Baker is a Mr. Fix It for the Tigers at this point in his career. You wish you had three of him so he could play on the ball, but also play in a back pocket and a forward pocket. He is one of the game’s most effective intercept players, sitting fourteenth in the competition in total intercepts and averaging 6.5 intercept possessions per game. But beyond that number, what makes him extraordinary is just how well-rounded his game is.
The man does nothing poorly.
For the 2023 season he goes at 75% disposal efficiency, averages a tick under 3 inside 50s per game and a tick over 3.5 rebound 50s per game. He effectively splits contested and uncontested ball, with about 35% of his 20 touches per game being contested. He wins his own ball as well, with 6 ground ball gets a game. And beyond all of that he involves himself in scoring, going at 5 score involvements per game which makes Baker involved in just over 20% of Richmond’s scores.
He’s got a touch of the Jeff Daniels to him. Equally adept playing Atticus Finch on Broadway, the news anchor on that terrible Aaron Sorkin show The Newsroom, but he can also be Harry in Dumb and Dumber. He’s the total package. Not elite anywhere, but can do anything at above replacement level.

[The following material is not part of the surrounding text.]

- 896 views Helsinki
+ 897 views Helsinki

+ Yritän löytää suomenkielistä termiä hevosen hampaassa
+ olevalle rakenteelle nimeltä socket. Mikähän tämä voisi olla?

Players like Baker and Jack Graham have a significant role to play in the future of the Richmond football club. They are both excellent gut runners and constructive link players. They are the bridge between defence and midfield, and midfield and forward.
But they are also the bridge between eras. They have four premierships between them, but they are also young enough to be in that next contending Richmond side (though I won’t lie if we beat St Kilda next week, I might start getting reckless with my thoughts about this year). The Tigers are relatively young across the board this year and there is emerging talent coming through, Judson Clarke perhaps the best of the bunch so far.
That transition has been anxiety inducing, especially this year. But with players like Liam Baker, I truly do think that we will be okay. And if we aren’t, he’ll bust his gut trying to make it right.